Teachers share examples of their classroom rules

Posted by: Bonnie

The class wrties the rules; however I guide them to the rules that I am looking for. They are"

1. Raise your hand.

2. Keep your hands and feet to yourself.

3. Walk.

4. Treat people the way that you would like to be treated.

5. Follow directions.

Posted by: gc

These are the basic rules I illustrate on the top of my white board, they stay up all year and I point to them when I need to remind my students.

Mouths closed, pic of a student with closed mouth
raise hand for talking, pic of a raised hand
seat in the seat, pic of an arrow pointing to the seat (pointing down )
sunshine, use 'sunny words' I explain what words are 'sunny' and which are 'cloudy' and how they make us feel etc.

I try to keep my rules very simple and ENFORCE them without alot of nagging or reminding.

Posted by: alice

I keep it very, very simple.
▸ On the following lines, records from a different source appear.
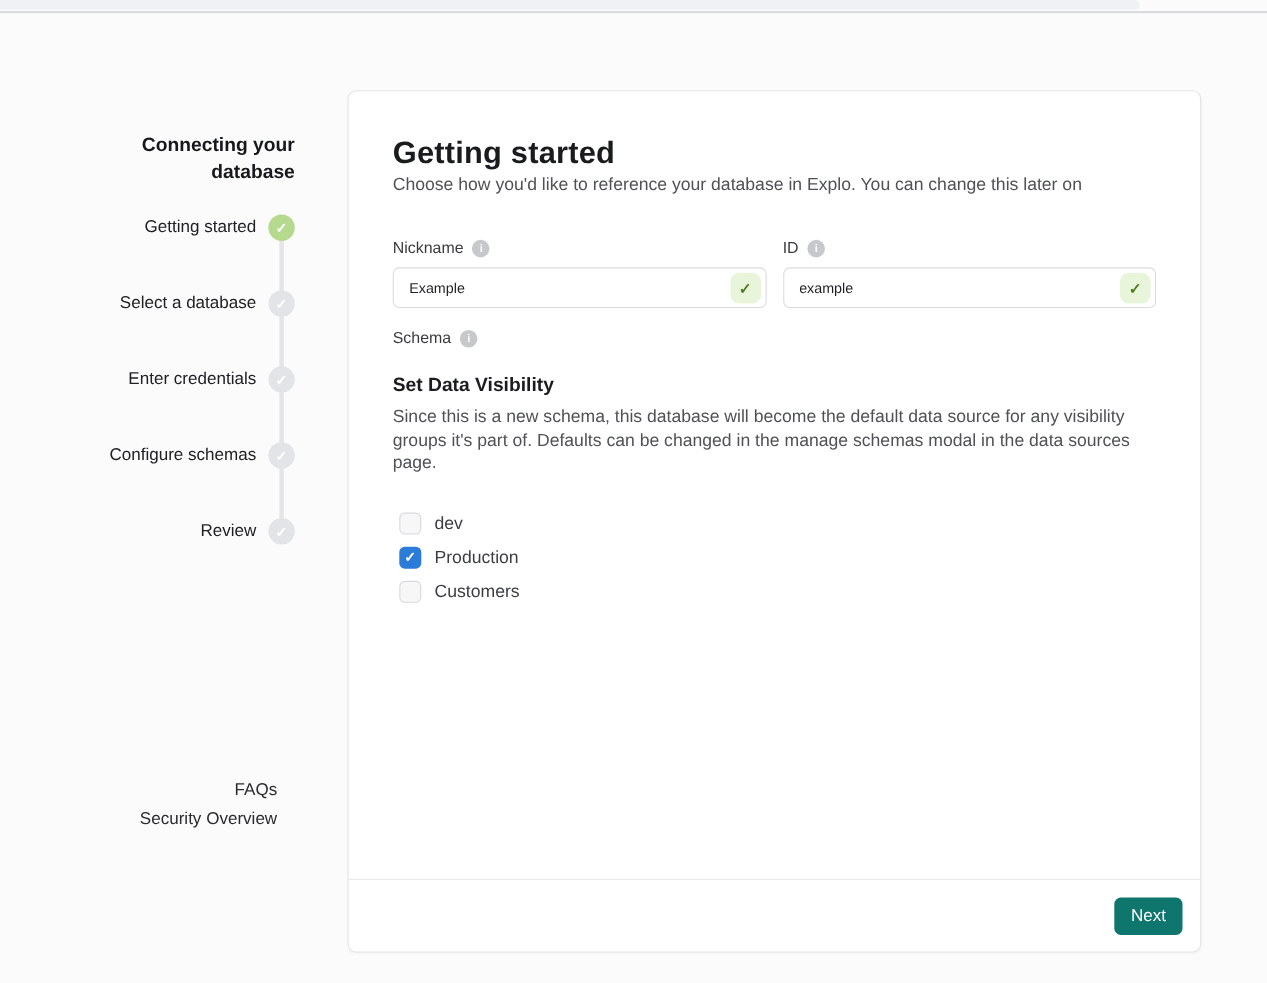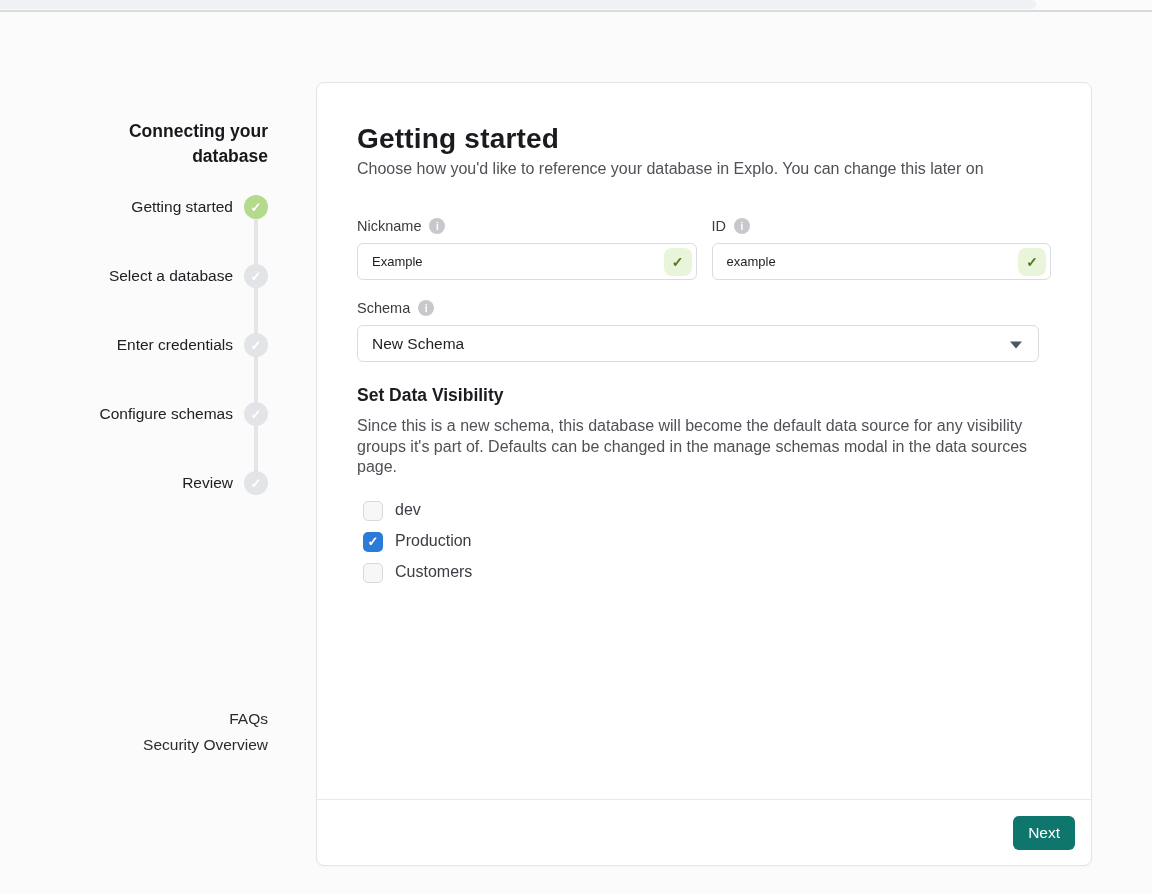"New Schema" div.select { html: <div> <span>New Schema</span> <span></span> </div> -> none }
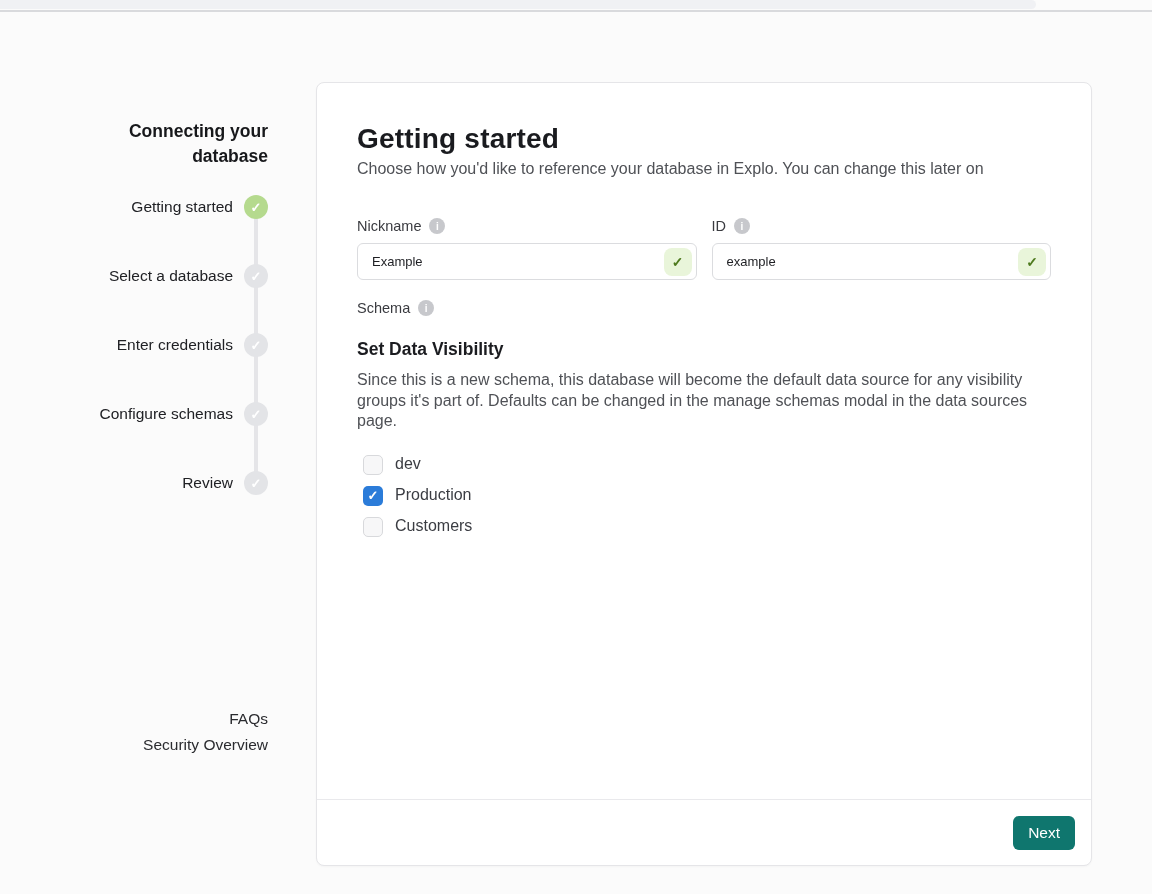"dev" .group-row { align-items: flex-start -> flex-end }
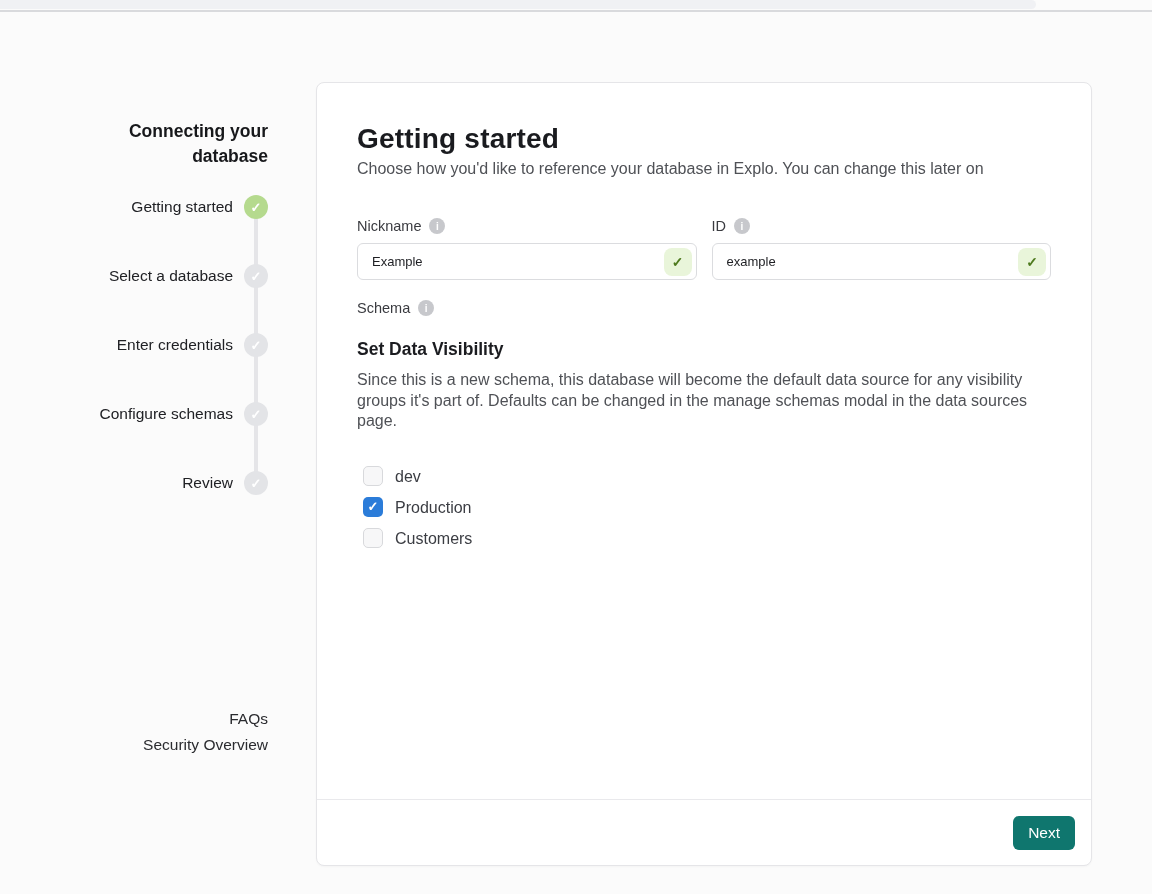"FAQs" .sidebar-links { right: 0 -> 16px }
I tell my students the first day that I have only 2 rules: Respect and Cooperate. The Respect, of course, is for the principal, all the teachers, their classmates, and property. The Cooperate helps cover attitude. I spend some time talking about these being the basis of most of our manners, and I go back to these 2 basic words whenever "situations" arise. Works for me!

classroom rules
Posted by: Laura

I teach 7th and 8th grade inner city. My rules are very concrete and simple for the kids.
1. Follow directions.
2. Raise hand to speak.
3. Stay in your seat.
4. Speak appropriately to adults and peers.
a. No profanity.
b. Use only given name. (Ex. Sam, not Dogg)
c. No name calling or teasing.
d. No verbal abuse or threats to anyone.
e. Never talk back to the teacher! Bite your
tongue first.
f. Speak Standard English in school.
5. Behave Appropriately
a. Keep your hands and feet to yourself.
b. No flying objects.
c. No physical or verbal disruption.
6. Absolutely no bullying behavior is tolerated.
a. No physical, verbal, sexual harrassment.
b. No hurtful teasing, gossip or isolation.
c. Everyone in this class has the right to
feel safe.
*(Name calling is the worst at this age. Yuck!)
1. Warning
2. Writing assignment
3. Lunch Detention/Call Parents
4. Thursday afterschool det. 2 hours
5. Pink card office referral

Those are not necessarily in that order. I keep my cell phone in class, and if a kid says "my mom won't care that is exactly what I tell the parent. Ususally the kid gets a new rear end reamed in front of everyone, because the parent is so ticked that the kid said that. I only have to call about one or two parents in class and the kids straighten up quickly. The important thing is following through with what you say. Most of the time I don't even raise my voice, because the kids must learn that they are responsible for their own actions. All choices have concequences. Good luck. This has worked for me for the past 15 years. It took 3 years to fine tune it, and every other year to work hard at being consistent. That is the hardest part for me.

Posted by: Joell


I teach 1st grade in an urban school. Here are my rules:

Follow directions the first time given
Keep body parts, objects and unkind words to yourself
Be in the proper place at the proper time
Use materials and equipment properly
Always walk in the building

I spend a great deal of time the first month of school discussing and reviewing the rules. We do lots of role playing.


Posted by: Wendy

these are the rules i use for my third graders.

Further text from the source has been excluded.